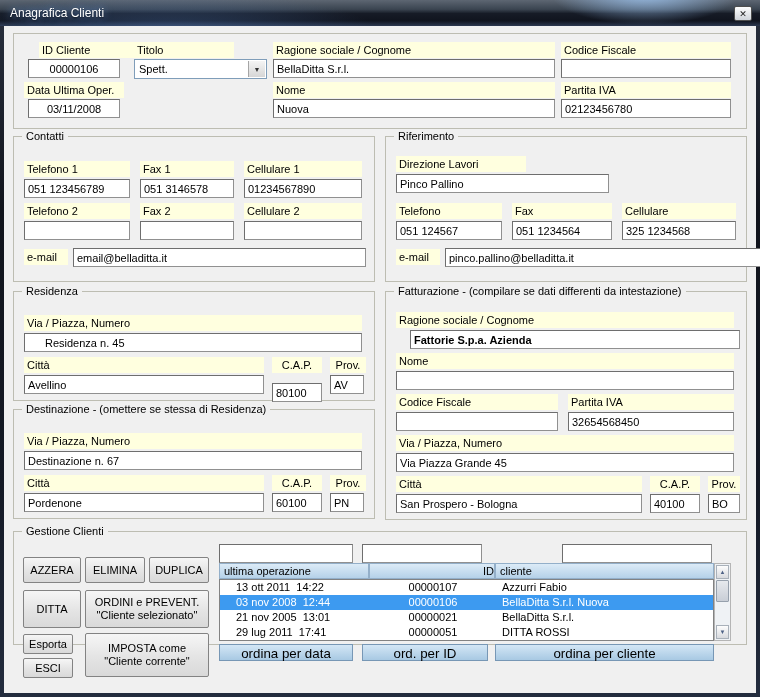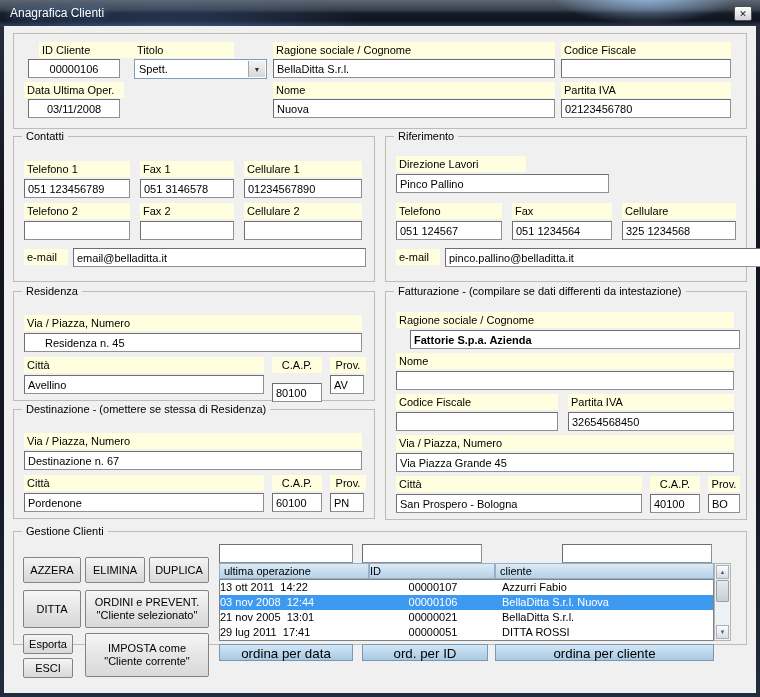--- a/index.html
+++ b/index.html
@@ -37,7 +37,7 @@
     font-size:11px;line-height:13px;text-align:center;box-sizing:border-box;cursor:default;white-space:nowrap;}
   .hcell{position:absolute;height:16px;box-sizing:border-box;line-height:14px;
     background:linear-gradient(180deg,#dcebf7,#b5d1e8);border:1px solid #93afc9;padding-left:4px;white-space:nowrap;}
-  .hc{text-align:left;padding-left:0;}
+  .hc{text-align:right;padding-left:0;}
   .sbtn{position:absolute;height:17px;box-sizing:border-box;line-height:15px;text-align:center;
     background:linear-gradient(180deg,#d3e6f5,#a8c9e3);border:1px solid #7797b5;cursor:default;white-space:nowrap;}
   .listbox{position:absolute;background:#fff;border:1px solid #828282;box-sizing:border-box;overflow:hidden;}

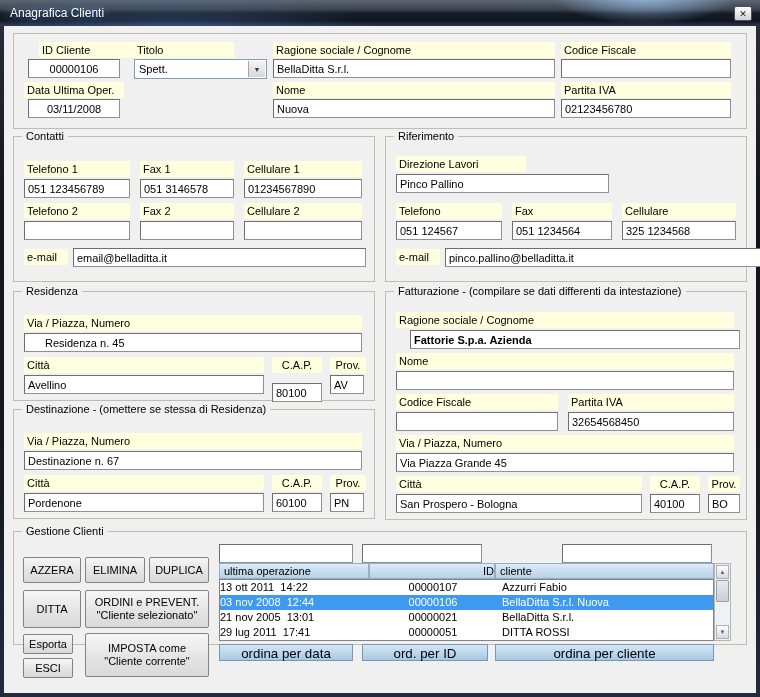--- a/index.html
+++ b/index.html
@@ -42,7 +42,7 @@
     background:linear-gradient(180deg,#d3e6f5,#a8c9e3);border:1px solid #7797b5;cursor:default;white-space:nowrap;}
   .listbox{position:absolute;background:#fff;border:1px solid #828282;box-sizing:border-box;overflow:hidden;}
   .lrow{display:grid;grid-template-columns:150px 126px 1fr;height:15px;line-height:15px;}
-  .lrow .c1{padding-left:0;white-space:pre;overflow:hidden;}
+  .lrow .c1{padding-left:16px;white-space:pre;overflow:hidden;}
   .lrow .c2{text-align:center;white-space:pre;}
   .lrow .c3{padding-left:6px;white-space:pre;overflow:hidden;}
   .lrow.sel{background:#3d9af0;color:#fff;}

——————

__What to produce__. Produce the entries above once more, exactly as given, with each picture left out.

__Completed task__.
--- a/index.html
+++ b/index.html
@@ -37,7 +37,7 @@
     font-size:11px;line-height:13px;text-align:center;box-sizing:border-box;cursor:default;white-space:nowrap;}
   .hcell{position:absolute;height:16px;box-sizing:border-box;line-height:14px;
     background:linear-gradient(180deg,#dcebf7,#b5d1e8);border:1px solid #93afc9;padding-left:4px;white-space:nowrap;}
-  .hc{text-align:left;padding-left:0;}
+  .hc{text-align:right;padding-left:0;}
   .sbtn{position:absolute;height:17px;box-sizing:border-box;line-height:15px;text-align:center;
     background:linear-gradient(180deg,#d3e6f5,#a8c9e3);border:1px solid #7797b5;cursor:default;white-space:nowrap;}
   .listbox{position:absolute;background:#fff;border:1px solid #828282;box-sizing:border-box;overflow:hidden;}

--- a/index.html
+++ b/index.html
@@ -42,7 +42,7 @@
     background:linear-gradient(180deg,#d3e6f5,#a8c9e3);border:1px solid #7797b5;cursor:default;white-space:nowrap;}
   .listbox{position:absolute;background:#fff;border:1px solid #828282;box-sizing:border-box;overflow:hidden;}
   .lrow{display:grid;grid-template-columns:150px 126px 1fr;height:15px;line-height:15px;}
-  .lrow .c1{padding-left:0;white-space:pre;overflow:hidden;}
+  .lrow .c1{padding-left:16px;white-space:pre;overflow:hidden;}
   .lrow .c2{text-align:center;white-space:pre;}
   .lrow .c3{padding-left:6px;white-space:pre;overflow:hidden;}
   .lrow.sel{background:#3d9af0;color:#fff;}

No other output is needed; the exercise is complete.